## Assigned task
Copy out the lines beginning with the one that contains "position: absolute;" and ending with the last line below, exactly as they stand. Pictures are not copied.

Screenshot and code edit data
===

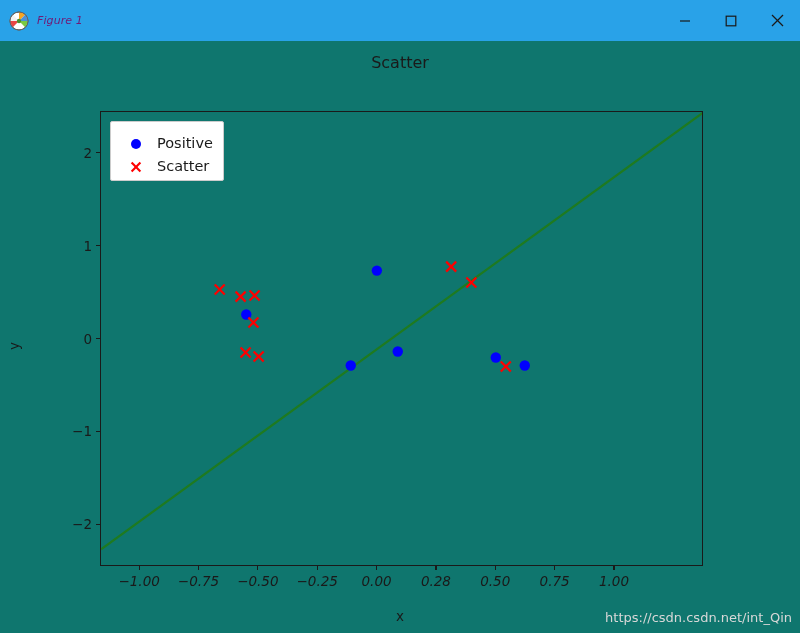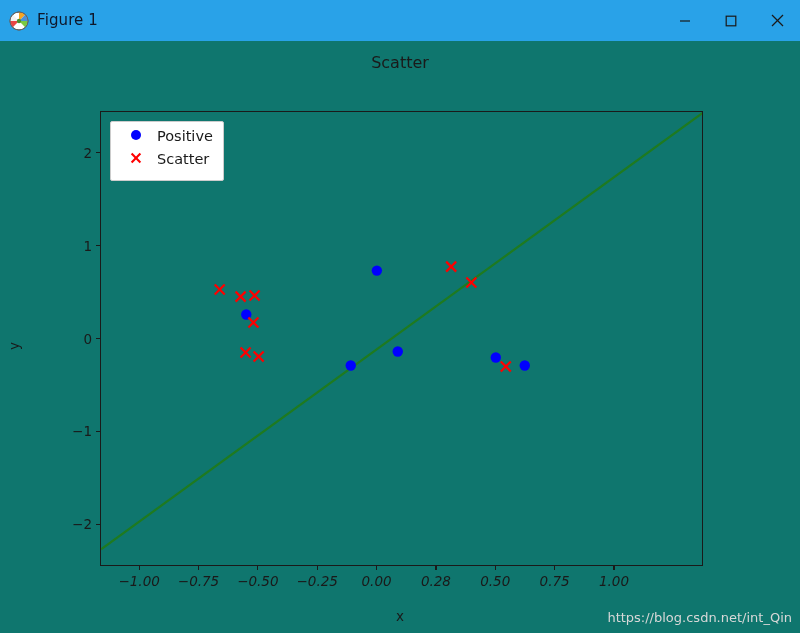--- a/index.html
+++ b/index.html
@@ -40,10 +40,11 @@
   }
   #title-text {
     font-family: "DejaVu Sans", sans-serif;
-    font-size: 15px;
-    color: #0f172a;
+    font-size: 11px;
+    color: #701a75;
     line-height: 41px;
     letter-spacing: 0.1px;
+    font-style: italic;
   }
   #win-buttons {
     position: absolute;

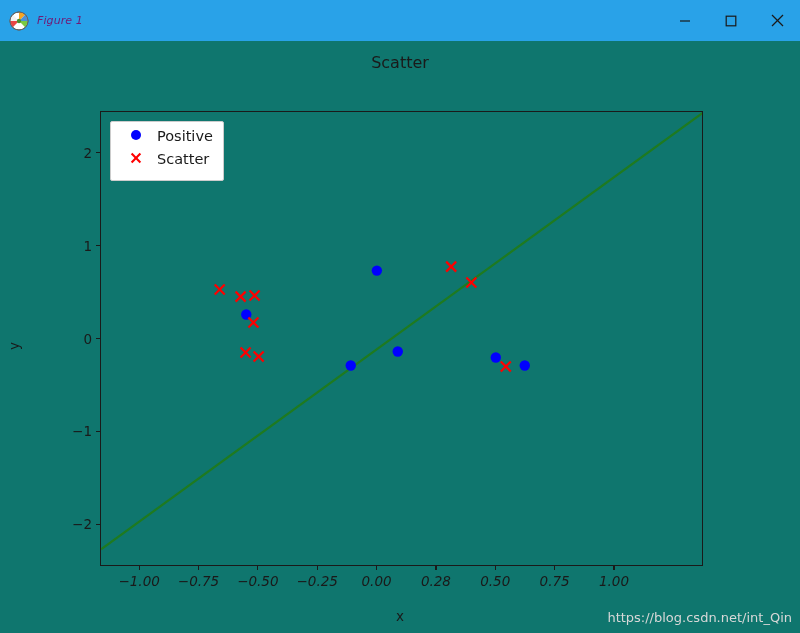--- a/index.html
+++ b/index.html
@@ -146,7 +146,7 @@
   }
   .legend-row {
     display: flex;
-    align-items: flex-start;
+    align-items: flex-end;
     height: 23px;
   }
   .legend-handle {

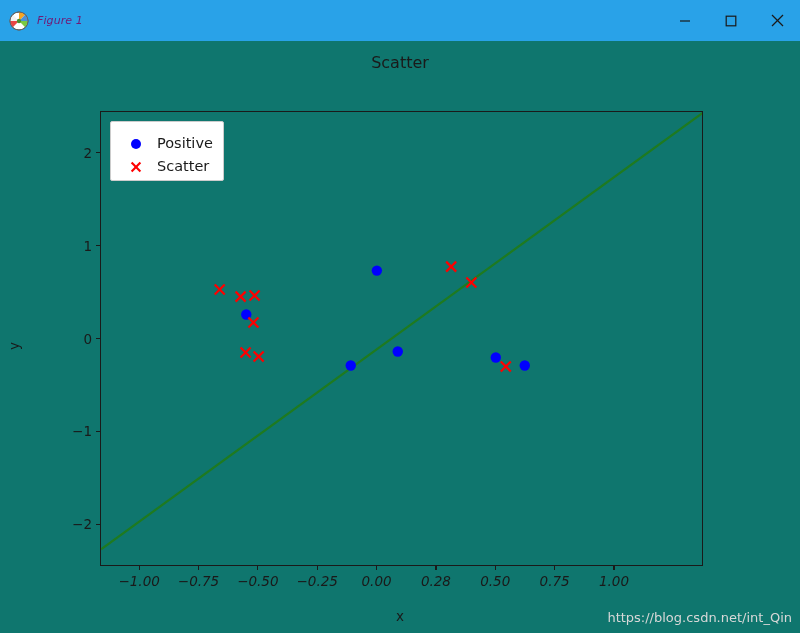--- a/index.html
+++ b/index.html
@@ -318,7 +318,7 @@
       </div>
     </div>
 
-    <div id="watermark">https://blog.csdn.net/int_Qin</div>
+    <div id="watermark">https://csdn.csdn.net/int_Qin</div>
   </div>
 </div>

===

## Solved problem
     position: absolute;

--- a/index.html
+++ b/index.html
@@ -146,7 +146,7 @@
   }
   .legend-row {
     display: flex;
-    align-items: flex-start;
+    align-items: flex-end;
     height: 23px;
   }
   .legend-handle {

--- a/index.html
+++ b/index.html
@@ -318,7 +318,7 @@
       </div>
     </div>
 
-    <div id="watermark">https://blog.csdn.net/int_Qin</div>
+    <div id="watermark">https://csdn.csdn.net/int_Qin</div>
   </div>
 </div>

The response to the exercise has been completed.